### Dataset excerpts
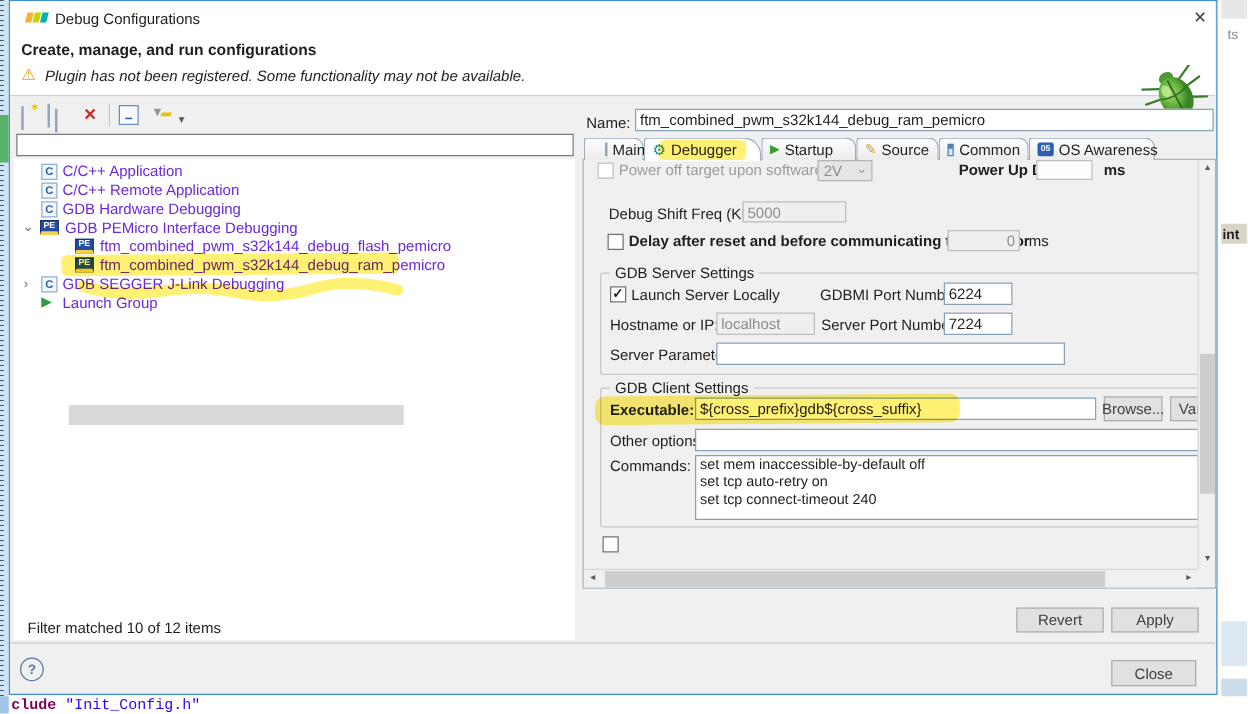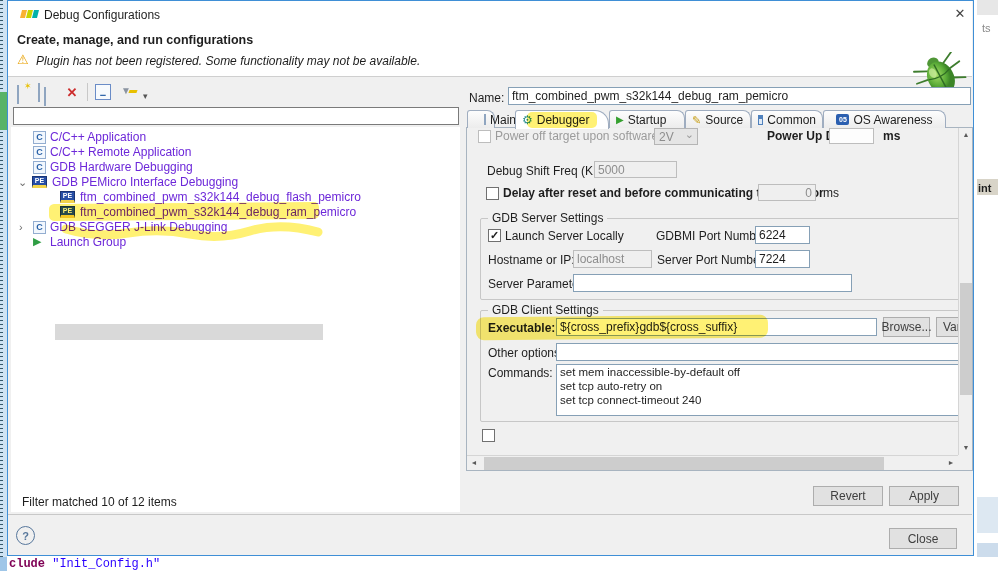--- a/index.html
+++ b/index.html
@@ -175,41 +175,41 @@
     <svg class="abs" style="left:0;top:90px;mix-blend-mode:multiply;opacity:.6;pointer-events:none;" width="340" height="26" viewBox="0 0 340 26">
       <path d="M55 12 q30 9 62 4 t62 1 t60 -3 t68 1" fill="none" stroke="#ffe816" stroke-width="9" stroke-linecap="round"></path>
     </svg>
 
     <span class="lbl" style="left:11px;top:368px;">Filter matched 10 of 12 items</span>
   </div>
 
   <span class="lbl" style="left:461px;top:90px;">Name:</span>
   <input class="fld" style="left: 500px; top: 86px; width: 463px; height: 18px;" value="ftm_combined_pwm_s32k144_debug_ram_pemicro">
 
-  <div class="tab" style="left:459px;width:28px;padding-left:16px;">
+  <div class="tab" style="left:459px;width:48px;padding-left:16px;">
     <span class="page-ic" style="width:9px;height:11px;"></span>
     <span>Main</span>
   </div>
   <div class="tab sel" style="left:507px;width:94px;">
     <span class="gicon" style="color:#2d8f8f;">⚙</span>
     <span>Debugger</span>
   </div>
   <div class="tab" style="left:601px;width:76px;">
     <span class="gicon" style="color:#35a02f;font-size:10px;">▶</span>
     <span>Startup</span>
   </div>
   <div class="tab" style="left:677px;width:66px;">
     <span class="gicon" style="color:#c9a21e;font-size:11px;">✎</span>
     <span>Source</span>
   </div>
   <div class="tab" style="left:743px;width:72px;">
     <span style="width:11px;height:10px;background:#dfe9f5;border:1px solid #4f81bd;border-top:4px solid #4f81bd;box-sizing:border-box;display:inline-block;"></span>
     <span>Common</span>
   </div>
-  <div class="tab" style="left:815px;width:123px;justify-content:center;">
+  <div class="tab" style="left:815px;width:101px;">
     <span style="min-width:13px;height:11px;background:#2b5fb0;color:#fff;font:bold 7px 'Liberation Sans',sans-serif;text-align:center;line-height:11px;border-radius:2px;display:inline-block;">05</span>
     <span>OS Awareness</span>
   </div>
   <div class="marker" style="left:519px;top:111px;width:70px;height:16px;"></div>
 
   <div class="abs" style="left:458px;top:126px;width:507px;height:344px;border:1px solid #a8b4c0;box-sizing:border-box;background:#f0f0f0;overflow:hidden;">
 
     <span class="cb dis" style="left:11px;top:2px;"></span>
     <span class="lbl dim" style="left:28px;top:1px;">Power off target upon software exit</span>
     <div class="abs" style="left:187px;top:0;width:44px;height:17px;background:#e5e5e5;border:1px solid #b5b5b5;box-sizing:border-box;">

### Assigned task
Each entry above must be set down word for word; none of its pictures belong in the copy.

### Written reply
--- a/index.html
+++ b/index.html
@@ -175,41 +175,41 @@
     <svg class="abs" style="left:0;top:90px;mix-blend-mode:multiply;opacity:.6;pointer-events:none;" width="340" height="26" viewBox="0 0 340 26">
       <path d="M55 12 q30 9 62 4 t62 1 t60 -3 t68 1" fill="none" stroke="#ffe816" stroke-width="9" stroke-linecap="round"></path>
     </svg>
 
     <span class="lbl" style="left:11px;top:368px;">Filter matched 10 of 12 items</span>
   </div>
 
   <span class="lbl" style="left:461px;top:90px;">Name:</span>
   <input class="fld" style="left: 500px; top: 86px; width: 463px; height: 18px;" value="ftm_combined_pwm_s32k144_debug_ram_pemicro">
 
-  <div class="tab" style="left:459px;width:28px;padding-left:16px;">
+  <div class="tab" style="left:459px;width:48px;padding-left:16px;">
     <span class="page-ic" style="width:9px;height:11px;"></span>
     <span>Main</span>
   </div>
   <div class="tab sel" style="left:507px;width:94px;">
     <span class="gicon" style="color:#2d8f8f;">⚙</span>
     <span>Debugger</span>
   </div>
   <div class="tab" style="left:601px;width:76px;">
     <span class="gicon" style="color:#35a02f;font-size:10px;">▶</span>
     <span>Startup</span>
   </div>
   <div class="tab" style="left:677px;width:66px;">
     <span class="gicon" style="color:#c9a21e;font-size:11px;">✎</span>
     <span>Source</span>
   </div>
   <div class="tab" style="left:743px;width:72px;">
     <span style="width:11px;height:10px;background:#dfe9f5;border:1px solid #4f81bd;border-top:4px solid #4f81bd;box-sizing:border-box;display:inline-block;"></span>
     <span>Common</span>
   </div>
-  <div class="tab" style="left:815px;width:123px;justify-content:center;">
+  <div class="tab" style="left:815px;width:101px;">
     <span style="min-width:13px;height:11px;background:#2b5fb0;color:#fff;font:bold 7px 'Liberation Sans',sans-serif;text-align:center;line-height:11px;border-radius:2px;display:inline-block;">05</span>
     <span>OS Awareness</span>
   </div>
   <div class="marker" style="left:519px;top:111px;width:70px;height:16px;"></div>
 
   <div class="abs" style="left:458px;top:126px;width:507px;height:344px;border:1px solid #a8b4c0;box-sizing:border-box;background:#f0f0f0;overflow:hidden;">
 
     <span class="cb dis" style="left:11px;top:2px;"></span>
     <span class="lbl dim" style="left:28px;top:1px;">Power off target upon software exit</span>
     <div class="abs" style="left:187px;top:0;width:44px;height:17px;background:#e5e5e5;border:1px solid #b5b5b5;box-sizing:border-box;">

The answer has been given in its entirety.